WLCG Operations Coordination Minutes, September 17th 2015

Highlights

  • All 4 experiments have now an agreed workflow with the T0 for tickets that should be handled by the experiment supporters and were accidentally assigned to the T0 service managers.
  • A new FTS3 bug fixing release 3.3.1 is now available.
  • A globus lib issue is causing problems with FTS3 for sites running IPv6.
  • No network problems experienced with the transatlantic link despite 3 out of 4 cables being unavailable.
  • T0 experts are investigating the slow WN performance reported by LHCb and others.
  • A group of experts at CERN and CMS investigate ARGUS authentication problems affecting CMS VOBOXes.
  • T1 & T2 sites please observe the actions requested by ATLAS and CMS (also on the WLCG Operations portal).

Agenda

Attendance

  • local: Maria Dimou (Minutes), Andrea Sciaba (chair), Maarten Litmaath, Andrea Manzi, Marian Babik, Christoph Wissing.
  • remote: Antonio Maria Perez Calero Yzquierdo, Renaud Vernet, Ulf Tigerstedt, Rob Quick, Vincenzo Spinoso, Pepe Flix, Alessandra Doria, Vladimir Romanovskiy, Maite Barroso, Catherine Biscarat, Di Qing, Dave Mason, Jeremy Coles, Massimo Sgaravatto, Gareth Smith.
  • apologies: Maria Alandes (Info Sys TF).

Operations News

NTR

Middleware News

  • Baselines:
  • Issues:
    • NTR
  • T0 and T1 services
    • CERN
      • FTS3 will be upgraded to 3.3.1 on Monday 21st of September
    • IN2P3
      • dCache upgrade (2.10.40) on core servers next week (22/09/2015)
    • JINR
      • dCache updated to 2.10.40
    • KIT
      • update all of dCache to latest version in 2.13 branch during GridKa's annual downtime from 29th of September till 1st of October.
    • NDGF
      • IPv6 was enabled on doors and FAX-node.
    • RRC-KI-T1
      • dCache upgrade to 2.10.39 on pools and gridftp doors

Tier 0 News

Experiment support tickets that reach the T0:

Alice:

Atlas:
  • Point to the KB where Atlas computing support is explained, request the user to follow the channels specified there, and close the ticket. Summary of guidelines: no GGUS or SNOW; use workbooks, forums, and atlas.support@cernNOSPAMPLEASE.ch
CMS:
  • Reassign in the tool they have been first reported, If GGUS in GGUS Support Unit: VO support(CMS) , if SNOW in SNOW
    • In the midterm it might be useful evaluate a technical possibility that allows CERN supporters to assign the ticket back to GGUS TPM from SNOW
LHCb:
  • Reassign tickets in GGUS to Support Unit: VO support(LHCb). If this is not possible, reassign it in SNOW to the FE LHCb Computing Support Meyrin.

Tier 1 Feedback

  • NDGF-T1 enabled IPv6 (dual stack) for SRM on 14.9.2015. We request that the FTS3 developers would take https://its.cern.ch/jira/browse/DMC-681 seriously and fix the issue. As long as we are alone with IPv6 enabled it should be no problem, but there are already T2s with dualstack. Also ARC did not support delayed passive with IPv6, causing all reads and writes to be proxied. This has already been fixed in ARC and a new release is coming soon.
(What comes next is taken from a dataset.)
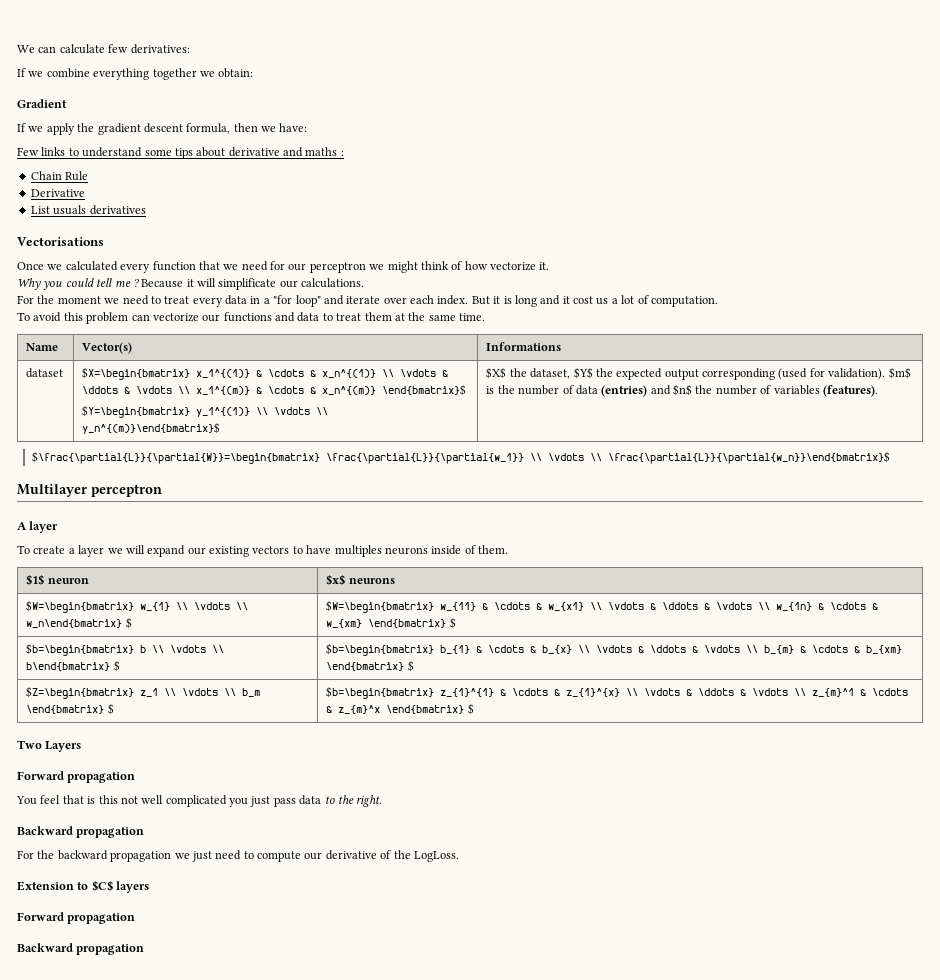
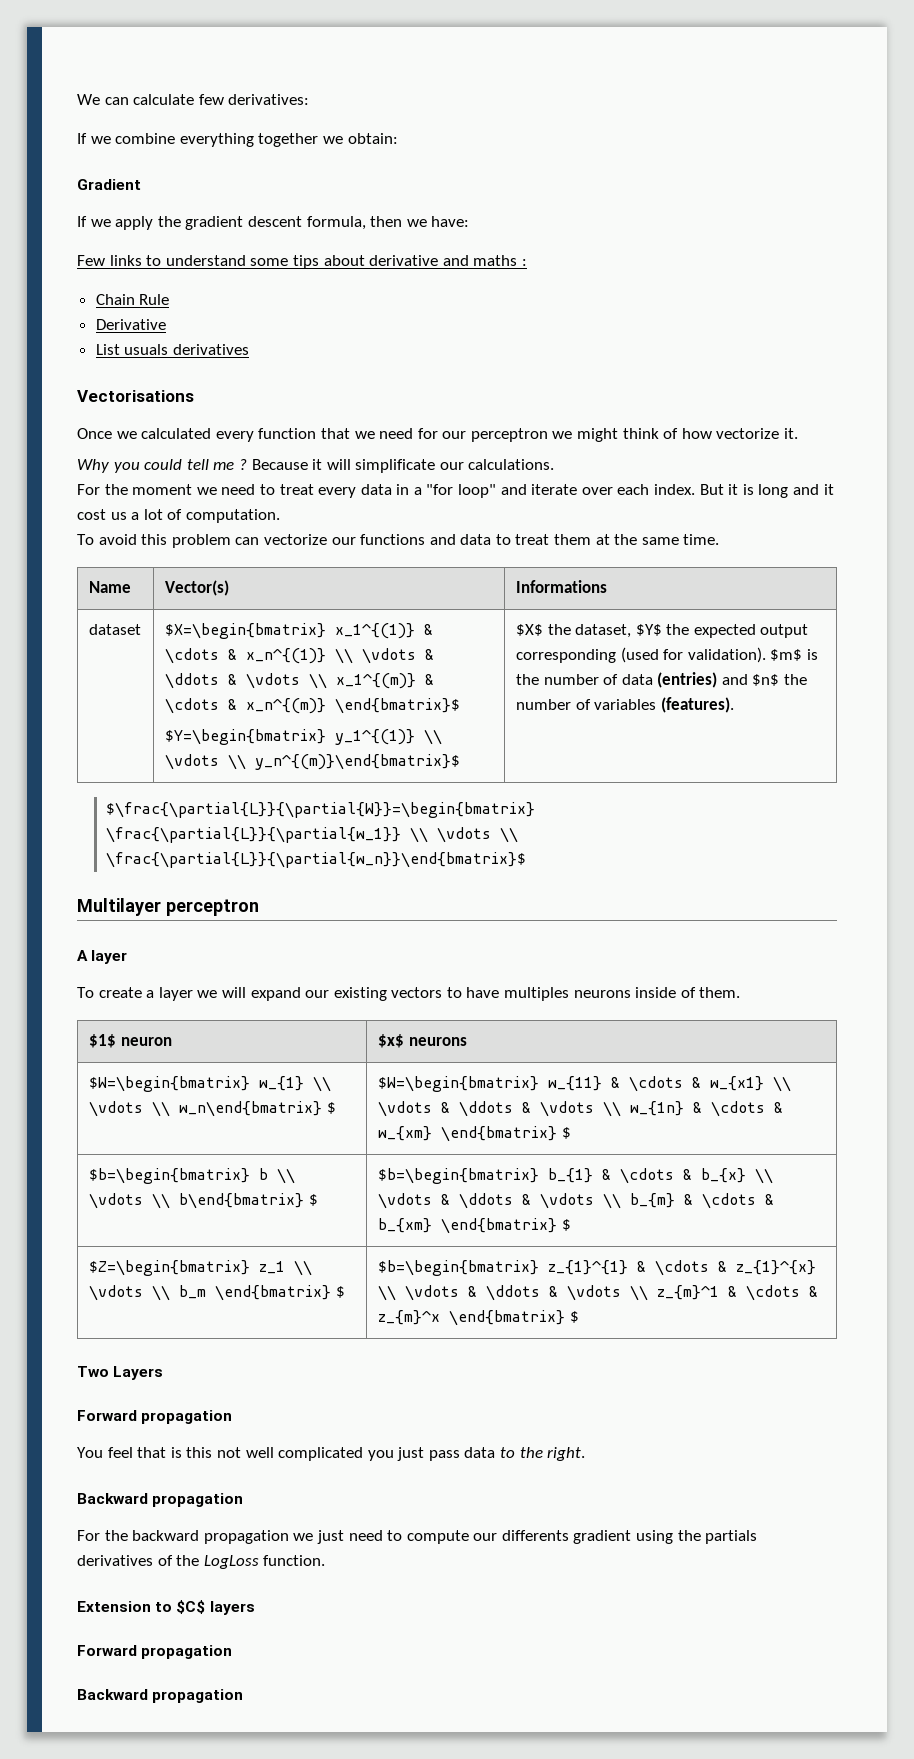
- For the backward propagation we just need to compute our derivative of the LogLoss.
+ For the backward propagation we just need to compute our differents gradient using the partials derivatives of the LogLoss function.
Comments by Andrea M. and Andrea S. at the meeting: Alejandro, the FTS3 developer is aware of the ticket but it seems to be an issue with the globus libraries. Put a reminder in the jira ticket for Globus developers. Thomas Hartmann (KIT) should be asked to check if the latest Globus is deployed and whether the problem persists.

Tier 2 Feedback

Experiments Reports

ALICE

  • high activity
  • CERN
    • team ticket GGUS:116095 about expired CRLs on myproxy.cern.ch
      • IPv6 connectivity issue in the Wigner data center was fixed
    • Accessing CASTOR for reading or writing raw data files:
      • Various constructive meetings between ALICE experts and the CASTOR team.
      • Short- and longer-term ideas were discussed.
      • Reco jobs now download the raw data files instead of streaming them.
        • The effect should become visible when more data is ready for processing.
      • Further ideas involving EOS are being investigated.
      • DAQ and CASTOR experts also retraced how a particular file ended up lost.
      • Thanks for the good support!

ATLAS

  • High rate of activity in both jobs and data transfer
  • Transatlantic network link was at high risk last week due to 3 out 4 fibres cut.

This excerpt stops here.